Mumbai news: Centre tightens rules on surrender of environmental clearances| Mumbai news

Mumbai: The union environment ministry has established a standard operating procedure to allow project proponents to give up environmental clearances (EC), in case of projects that fail to take off. The procedure was outlined by an office memorandum, (OM), dated March 28, and a copy has been seen in the Hindustan Times.

This Ministry has been notified of instances in which Project Proponents abandon the project after obtaining EC form the relevant Competent Authority. Many times, Project Proponents abandon the project without informing the Competent Authority. They do not surrender the EC and leave it, the ministrys OM states.
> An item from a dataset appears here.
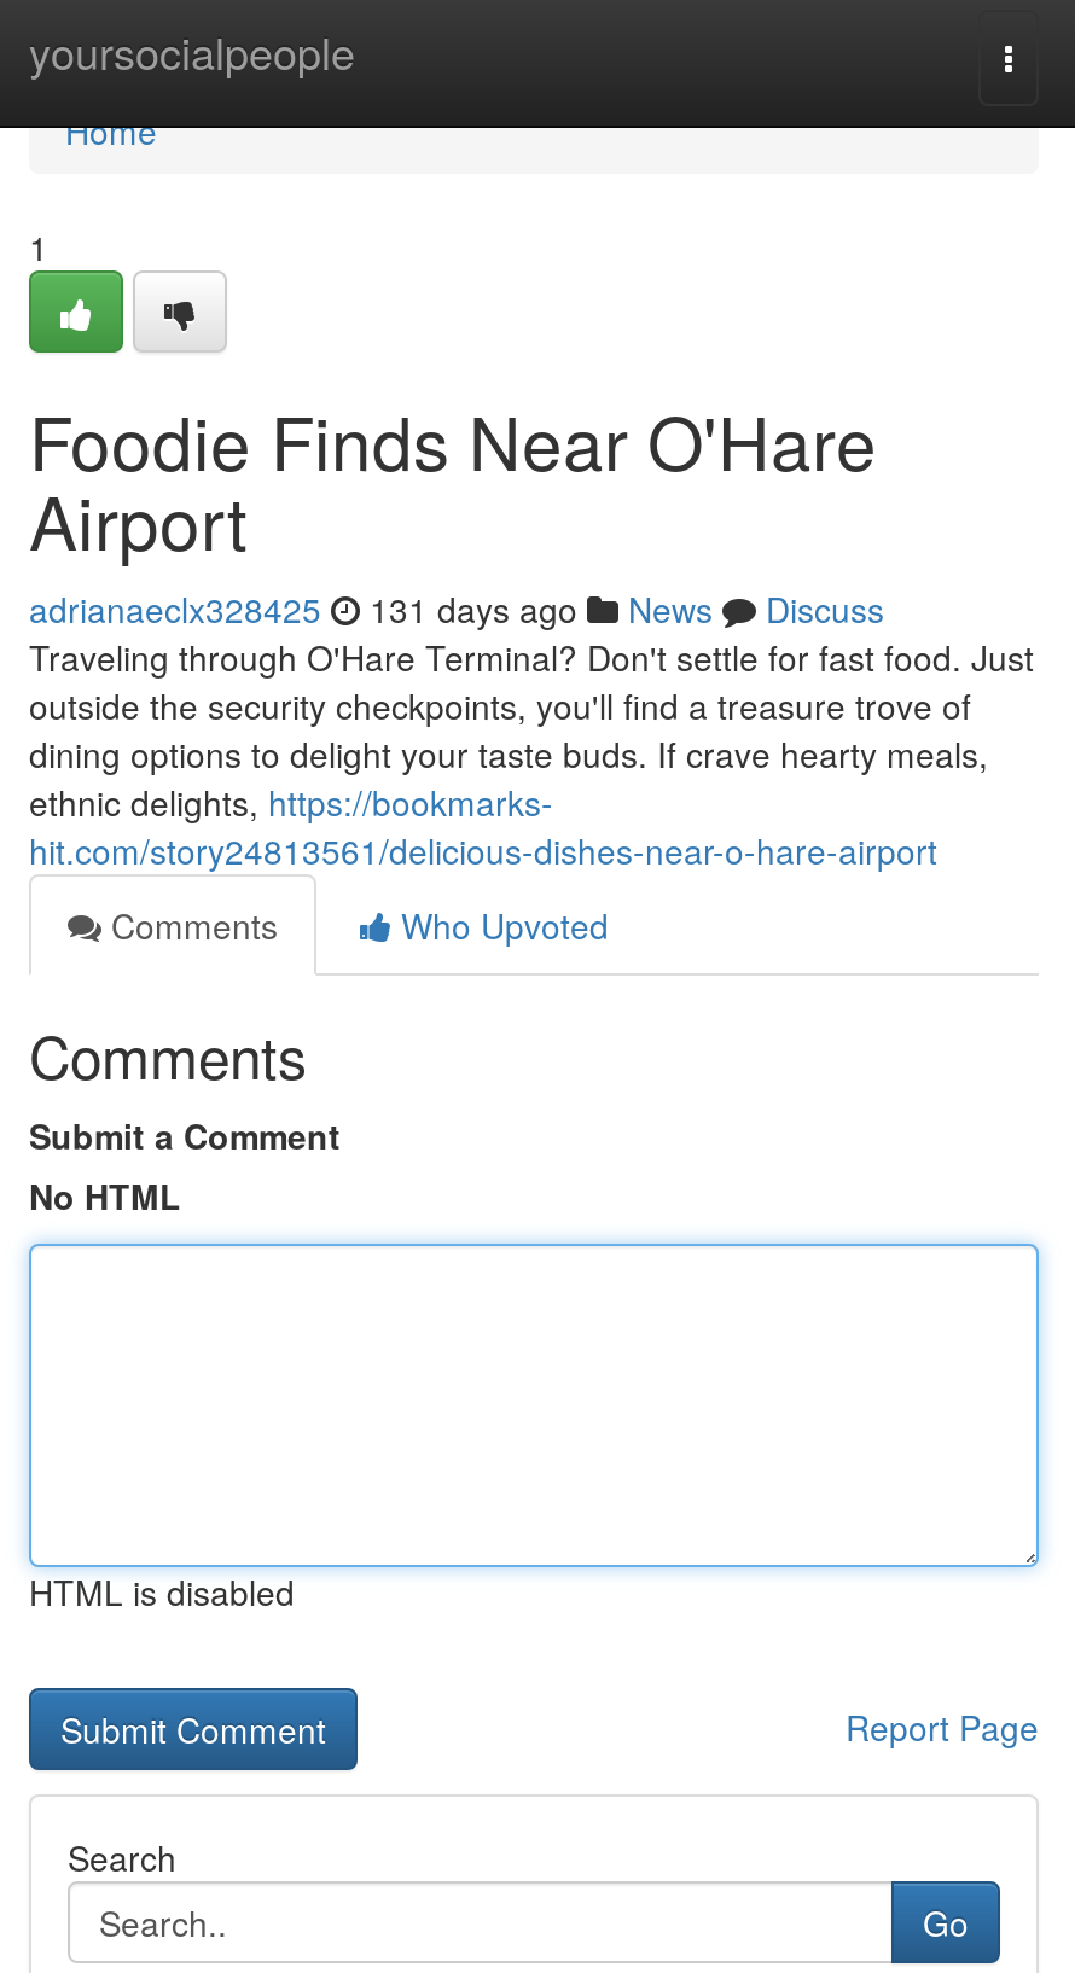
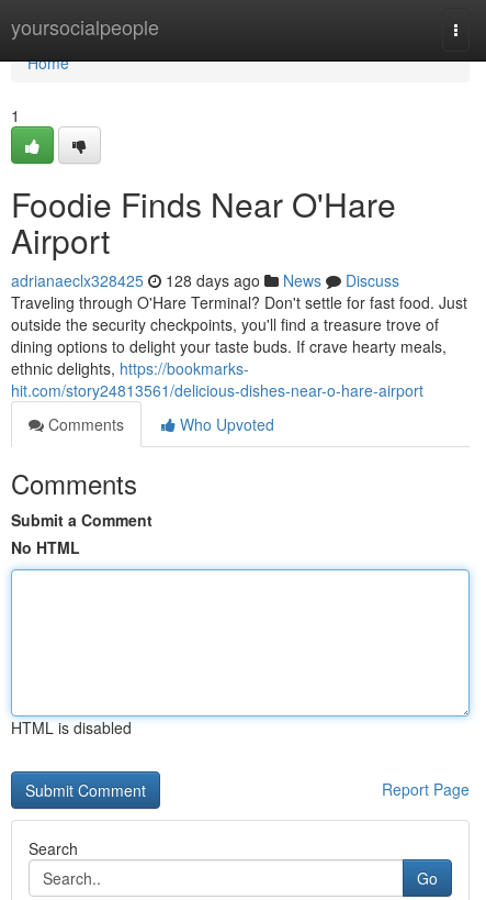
[29,584,884,633] adrianaeclx328425 131 days ago News Discuss -> [11,269,399,291] adrianaeclx328425 128 days ago News Discuss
It also states that such practices not just defeat the purpose and may pose a threat to local residents. The union environment ministry also pointed out that abandoning projects amounts to not complying with the conditions upon which ECs are granted.

If they want to cancel partially or completely implemented projects, all project proponents must inform their state environment department.

A significant development is that all builders, industry workers, and others involved in polluting activities will have to continue complying with the conditions EC until their request for closure is received by either the ministry or state environment department. Zaman Ali, a city-based environmental lawyer, said that this is a very important development.

The OM applies to all activities listed in Schedules 3 through 8 of the Environment Impact Assessment Notification. These include metallurgical and cement industries and petrochemical plants.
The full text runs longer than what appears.